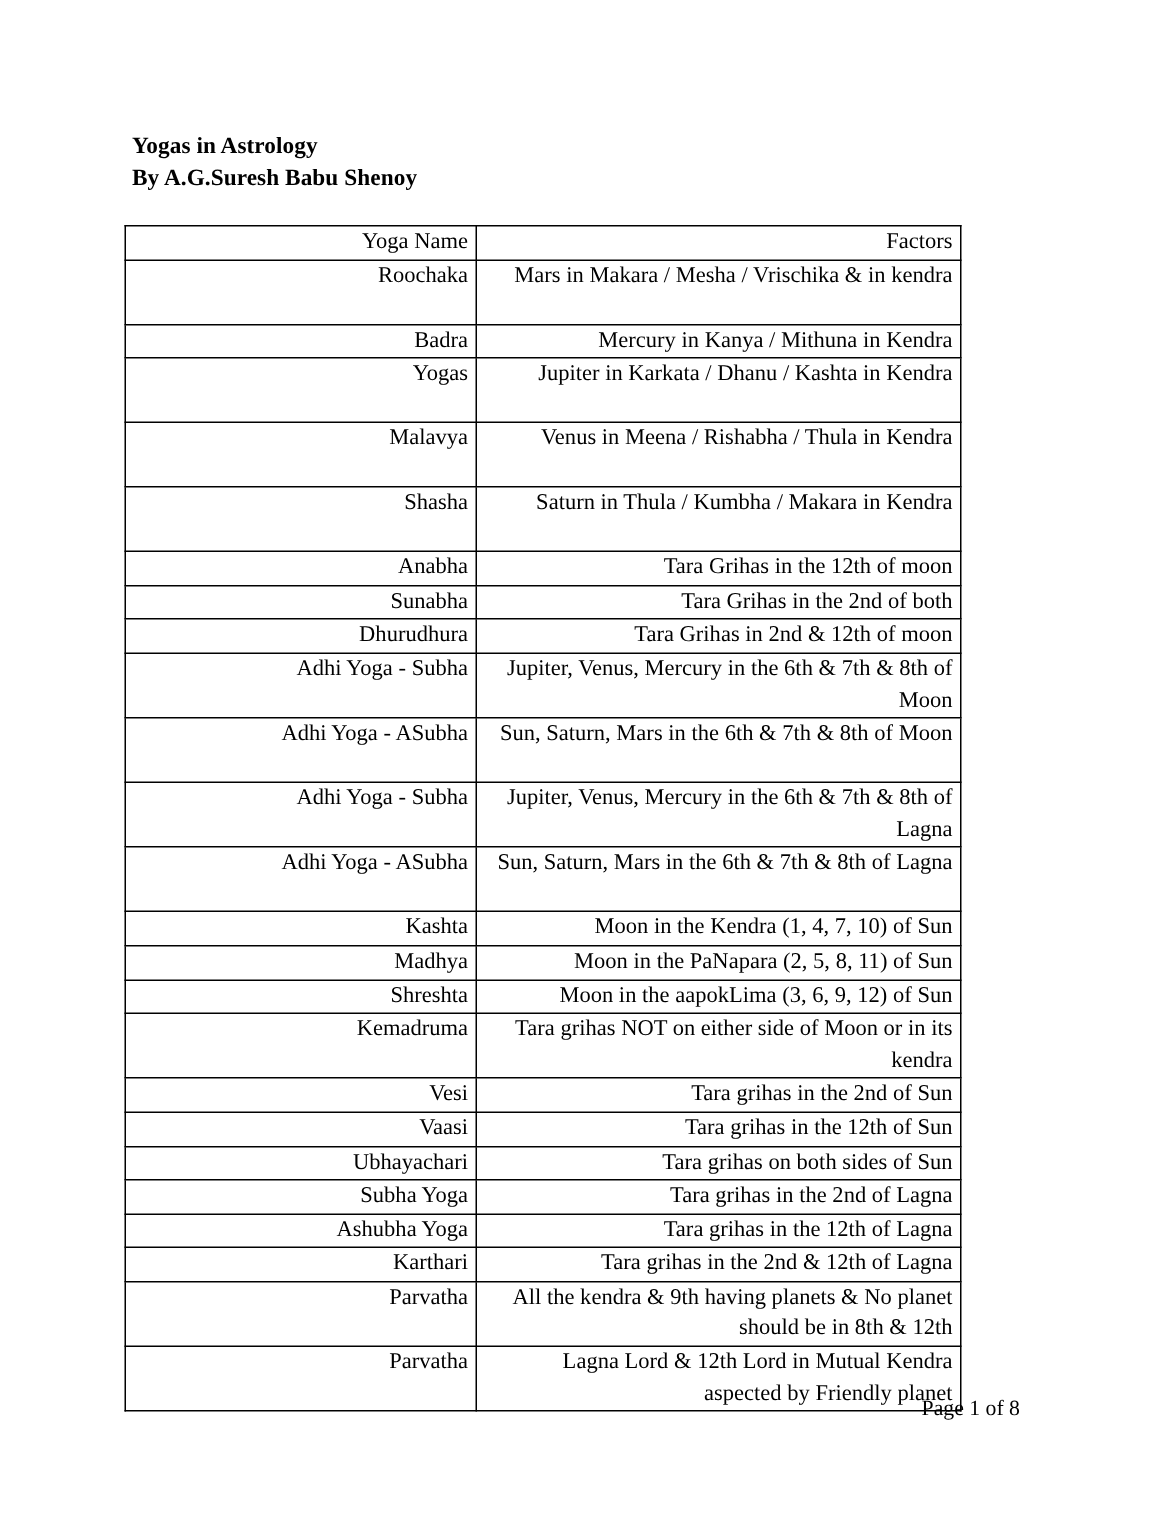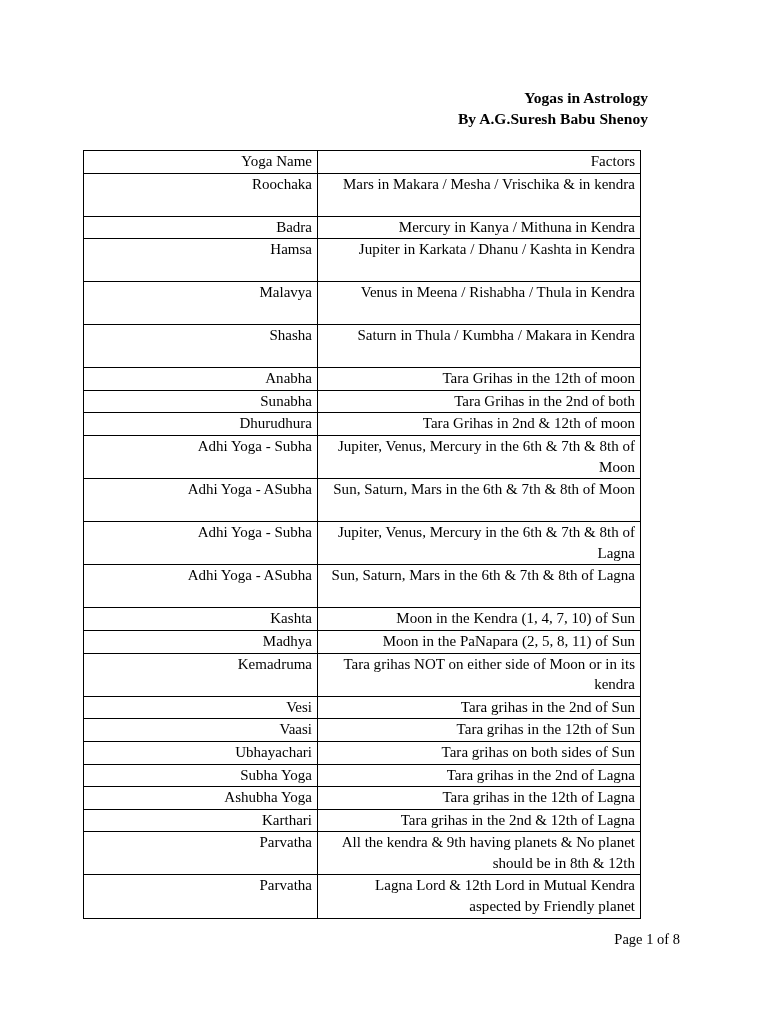--- a/index.html
+++ b/index.html
@@ -30,7 +30,6 @@
     left: 88px;
     top: 88px;
     width: 560px;
-    text-align: right;
   }
   .doc-title,
   .doc-author {

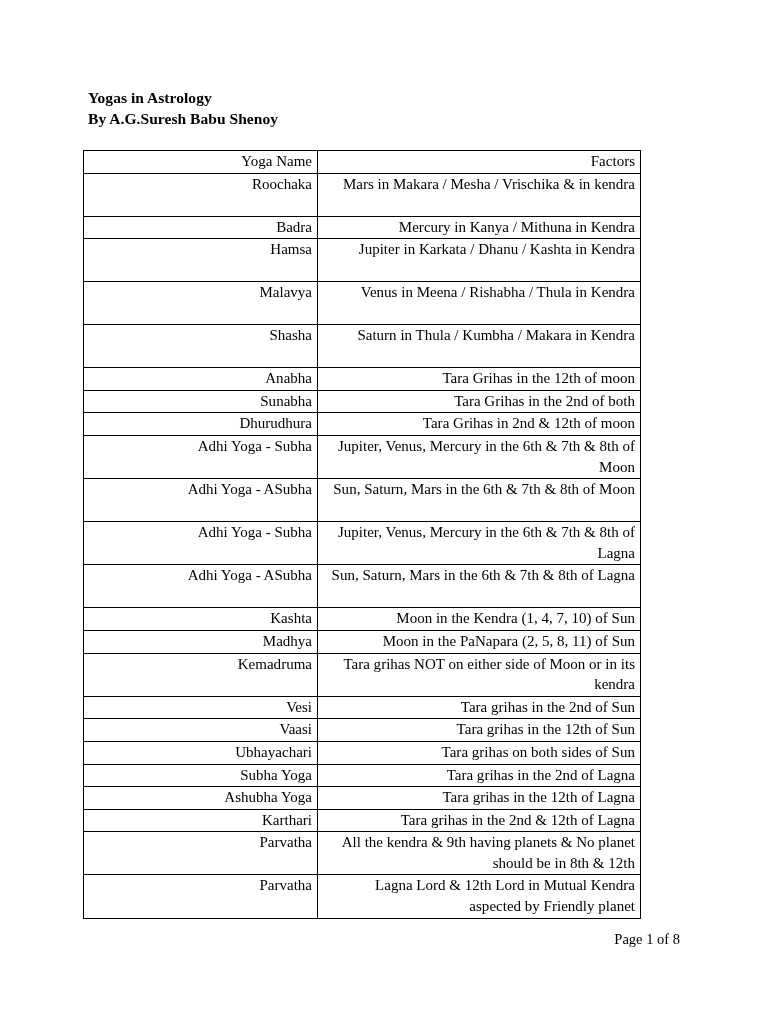--- a/index.html
+++ b/index.html
@@ -122,7 +122,7 @@
             <td class="fact">Mercury in Kanya / Mithuna in Kendra</td>
           </tr>
           <tr class="row-2">
-            <td class="name">Hamsa</td>
+            <td class="name">Yogas</td>
             <td class="fact">Jupiter in Karkata / Dhanu / Kashta in Kendra</td>
           </tr>
           <tr class="row-2">

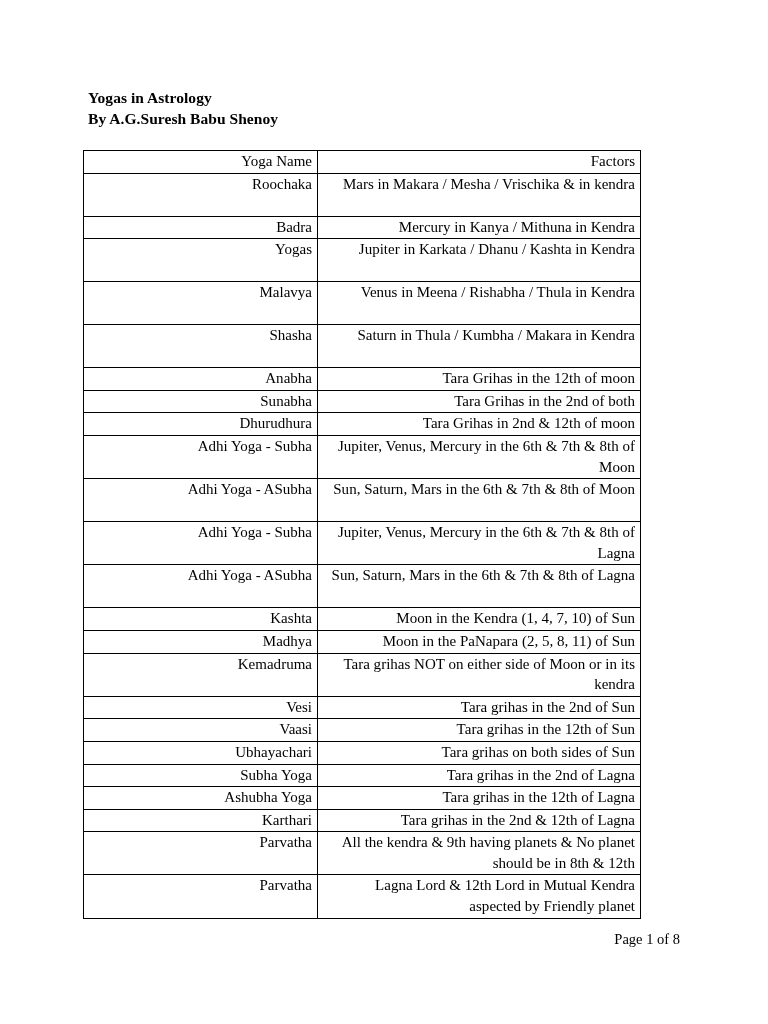--- a/index.html
+++ b/index.html
@@ -169,6 +169,10 @@
             <td class="name">Madhya</td>
             <td class="fact">Moon in the PaNapara (2, 5, 8, 11) of Sun</td>
           </tr>
+          <tr class="row-1">
+            <td class="name">Shreshta</td>
+            <td class="fact">Moon in the aapokLima (3, 6, 9, 12) of Sun</td>
+          </tr>
           <tr class="row-2">
             <td class="name">Kemadruma</td>
             <td class="fact">Tara grihas NOT on either side of Moon or in its kendra</td>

## TASK OBJECTIVE
Everything in the material must be duplicated exactly, except the pictures.

## ANSWER TO THE PROBLEM
--- a/index.html
+++ b/index.html
@@ -30,7 +30,6 @@
     left: 88px;
     top: 88px;
     width: 560px;
-    text-align: right;
   }
   .doc-title,
   .doc-author {

--- a/index.html
+++ b/index.html
@@ -122,7 +122,7 @@
             <td class="fact">Mercury in Kanya / Mithuna in Kendra</td>
           </tr>
           <tr class="row-2">
-            <td class="name">Hamsa</td>
+            <td class="name">Yogas</td>
             <td class="fact">Jupiter in Karkata / Dhanu / Kashta in Kendra</td>
           </tr>
           <tr class="row-2">

--- a/index.html
+++ b/index.html
@@ -169,6 +169,10 @@
             <td class="name">Madhya</td>
             <td class="fact">Moon in the PaNapara (2, 5, 8, 11) of Sun</td>
           </tr>
+          <tr class="row-1">
+            <td class="name">Shreshta</td>
+            <td class="fact">Moon in the aapokLima (3, 6, 9, 12) of Sun</td>
+          </tr>
           <tr class="row-2">
             <td class="name">Kemadruma</td>
             <td class="fact">Tara grihas NOT on either side of Moon or in its kendra</td>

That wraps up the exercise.